Checking for NULL is pointless because you always return a valid address.
Adding a check for the pointer is unlikely to cause significant performance degradation but should be unnecessary. Add it if it will make you feel better. However, I would be more concerned about buffer overflows, memory leaks and other more likely issues than whether the static keyword is implemented by the compiler correctly.

Can an object destroy itself?

I have an object which needs to destroy itself.
Can it be done?
Is the example wrong?
void Pawn::specialMoves(Coordinate const& from, Coordinate const& to, int passant)
{
/*...*/
m_board->replace(to, new Queen(m_colour));//replace pawn by queen
}
void Board::replace(Coordinate const &to, Piece* newPiece)
{
delete tile[to.x()][to.y()];
tile[to.x()][to.y()] = newPiece;
}
Yes, it's legal to call delete this from inside a member function. But there's very rarely a good reason to do so (especially if you're writing idiomatic C++ where most memory-management tasks should be delegated to containers, smart pointers, etc.).
And you need to be very careful:
the suicide object must have been allocated dynamically via new (not new[]).
once an object has committed suicide, it is undefined behaviour for it to do anything that relies on its own existence (it can no longer access its own member variables, call its own virtual functions, etc.).
Here's a good sanity check for performing delete this.
Yes, it should work. Even delete this; is allowed.
But the code calling specialMoves() could be in for a nasty surprise.

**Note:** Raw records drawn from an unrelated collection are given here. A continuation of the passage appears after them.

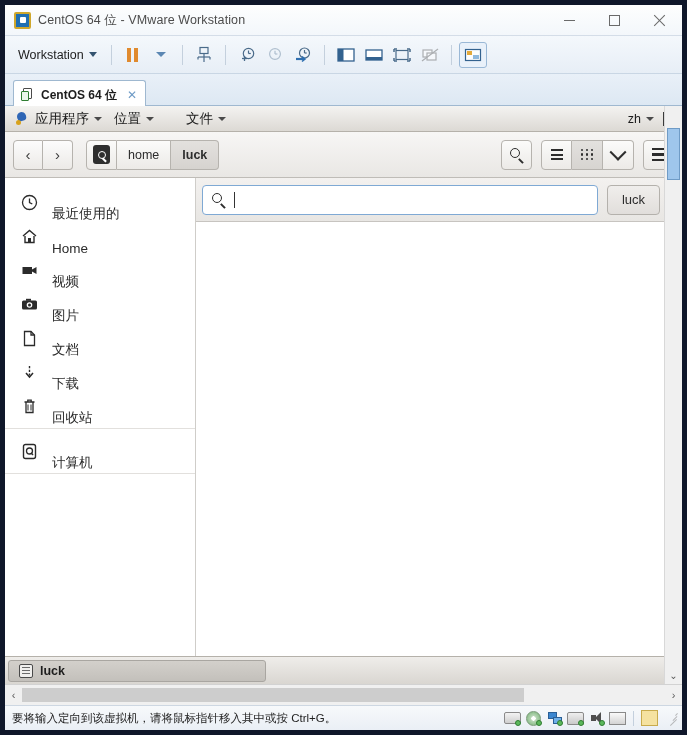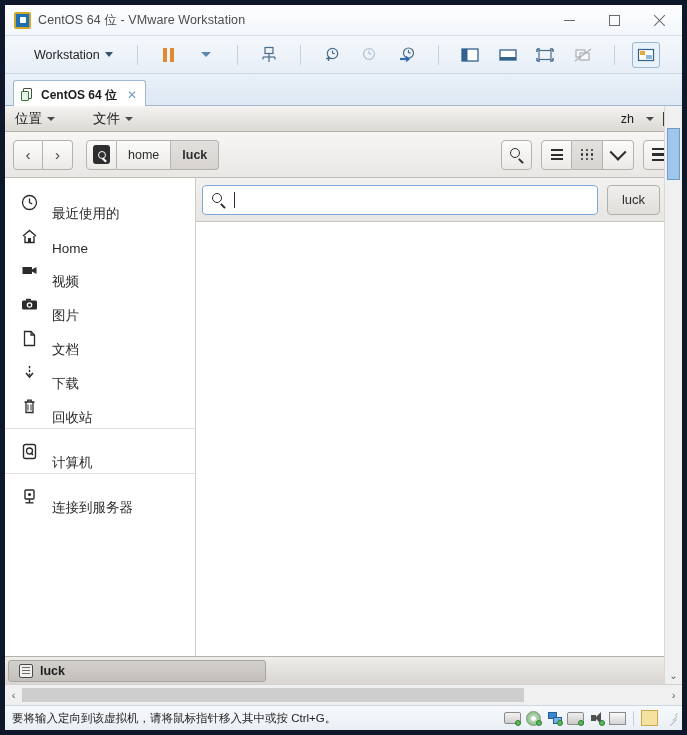--- a/index.html
+++ b/index.html
@@ -27,21 +27,21 @@
   .gl-min{width:11px;height:1px;background:#6a6a6a;display:block;}
   .gl-max{width:11px;height:11px;border:1px solid #6a6a6a;display:block;box-sizing:border-box;}
   .gl-x{position:relative;width:13px;height:13px;display:block;}
   .gl-x:before,.gl-x:after{content:"";position:absolute;left:-1px;top:6px;width:15px;height:1px;background:#6a6a6a;}
   .gl-x:before{transform:rotate(45deg);}
   .gl-x:after{transform:rotate(-45deg);}
 
   
   .vmtoolbar{height:38px;flex:0 0 38px;display:flex;align-items:center;
              background:linear-gradient(#f4f8fc,#e7eef6);
-             border-bottom:1px solid #c9d6e4;padding:0 22px;box-sizing:border-box;justify-content:space-between;}
+             border-bottom:1px solid #c9d6e4;padding:0 6px;box-sizing:border-box;}
   .ws-menu{display:flex;align-items:center;gap:5px;padding:3px 7px;font-size:12.5px;color:#1c1c1c;}
   .caret{width:0;height:0;border-left:4px solid transparent;border-right:4px solid transparent;
          border-top:5px solid #34536f;display:inline-block;}
   .vsep{width:1px;height:20px;background:#c4d0dd;margin:0 7px;}
   .tbtn{width:28px;height:26px;display:flex;align-items:center;justify-content:center;
         border-radius:3px;}
   .tbtn.pressed{background:#e9f1fa;border:1px solid #9ab8d6;box-sizing:border-box;}
   .pause-ico{display:flex;gap:3px;}
   .pause-ico i{width:4px;height:14px;background:#e08a2e;display:block;}
   .small-caret{width:0;height:0;border-left:5px solid transparent;border-right:5px solid transparent;
@@ -73,21 +73,21 @@
           padding:0 4px;box-sizing:border-box;}
   .gmenu{display:flex;align-items:center;gap:5px;padding:2px 6px;}
   .gcaret{width:0;height:0;border-left:4px solid transparent;border-right:4px solid transparent;
           border-top:4px solid #4a4a4a;}
   .gnome-foot{width:15px;height:15px;position:relative;}
   .gnome-foot:before{content:"";position:absolute;left:2px;top:1px;width:9px;height:9px;
                      background:#2f66b5;border-radius:50% 50% 40% 40%;transform:rotate(-15deg);}
   .gnome-foot:after{content:"";position:absolute;left:1px;top:9px;width:5px;height:5px;
                     background:#d8a21c;border-radius:50%;}
   .gpanel-right{margin-left:auto;display:flex;align-items:center;gap:4px;padding-right:2px;}
-  .kbd-ind{display:flex;align-items:center;gap:12px;font-size:12.5px;padding:2px 5px;}
+  .kbd-ind{display:flex;align-items:center;gap:5px;font-size:12.5px;padding:2px 5px;}
   .cal-ico{width:13px;height:14px;border:1.5px solid #3a3a3a;box-sizing:border-box;position:relative;}
   .cal-ico:before{content:"";position:absolute;left:0;top:4px;width:100%;height:1.3px;background:#3a3a3a;}
 
   
   .nautilus{flex:1 1 auto;display:flex;flex-direction:column;background:#f6f5f4;overflow:hidden;}
   .nau-head{height:46px;flex:0 0 46px;display:flex;align-items:center;padding:0 8px;
             box-sizing:border-box;background:linear-gradient(#f7f6f5,#e9e7e4);
             border-bottom:1px solid #bfbcb7;}
   .navgrp{display:flex;}
   .navbtn{width:30px;height:30px;display:flex;align-items:center;justify-content:center;
@@ -328,24 +328,29 @@
       <span class="tab-ico"></span>
       <span>CentOS 64 位</span>
       <span class="tab-close">✕</span>
     </div>
   </div>
 
   <div class="guest">
 
     <div class="gpanel">
       <div class="gmenu">
+        <span class="gnome-foot"></span>
+        <span>应用程序</span>
+        <span class="gcaret"></span>
+      </div>
+      <div class="gmenu">
         <span>位置</span>
         <span class="gcaret"></span>
       </div>
-      <div class="gmenu" style="margin-left:26px;position:relative;">
+      <div class="gmenu" style="margin-left:20px;position:relative;">
         <span>文件</span>
         <span class="gcaret"></span>
       </div>
       <div class="gpanel-right">
         <div class="kbd-ind">
           <span>zh</span>
           <span class="gcaret"></span>
         </div>
         <span class="cal-ico"></span>
       </div>
@@ -485,31 +490,20 @@
                   <rect x="2.5" y="1.5" width="12" height="14" rx="2" fill="none" stroke="#2b2b2b" stroke-width="1.4"></rect>
                   <circle cx="8.5" cy="8" r="3" fill="none" stroke="#2b2b2b" stroke-width="1.3"></circle>
                   <line x1="10" y1="9.8" x2="12" y2="12" stroke="#2b2b2b" stroke-width="1.4"></line>
                 </svg>
             </span>
             <span class="sb-label">计算机</span>
           </div>
 
           <div class="sb-sep"></div>
 
-          <div class="sb-item">
-            <span class="sb-ico">
-              <svg width="17" height="17" viewBox="0 0 17 17">
-                  <rect x="4" y="2" width="9" height="9" rx="1" fill="none" stroke="#2b2b2b" stroke-width="1.4"></rect>
-                  <circle cx="8.5" cy="6.5" r="1.6" fill="#2b2b2b"></circle>
-                  <line x1="8.5" y1="11" x2="8.5" y2="14.5" stroke="#2b2b2b" stroke-width="1.4"></line>
-                  <line x1="4.5" y1="14.8" x2="12.5" y2="14.8" stroke="#2b2b2b" stroke-width="1.4"></line>
-                </svg>
-            </span>
-            <span class="sb-label">连接到服务器</span>
-          </div>
         </div>
 
         <div class="content">
           <div class="searchbar">
             <div class="sfield">
               <span class="ico-search"></span>
               <span class="caret-bar"></span>
               <span class="sfield-text" placeholder=""></span>
             </div>
             <div class="luckbtn">luck</div>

Q: Can an object destroy itself?
A: Sure. "delete this" is a popular idiom in COM/ActiveX
As far as your algorithm, I'd suggest:
a "board" object has "tiles". Perhaps just a simple 2-D array.
You start out with n "pieces"
Some controller (perhaps a "game" object), moves a "piece" with respect to a "tile".
Each "tile" has a reference to 0 or 1 "pieces"
I'm not sure I see any reason to create or delete anything on a per-move basis.
IMHO...
As long as you don't access member variables or the this pointer after the call to destroy the object, you should be fine. Since it doesn't appear you're doing either of these things, the example should work.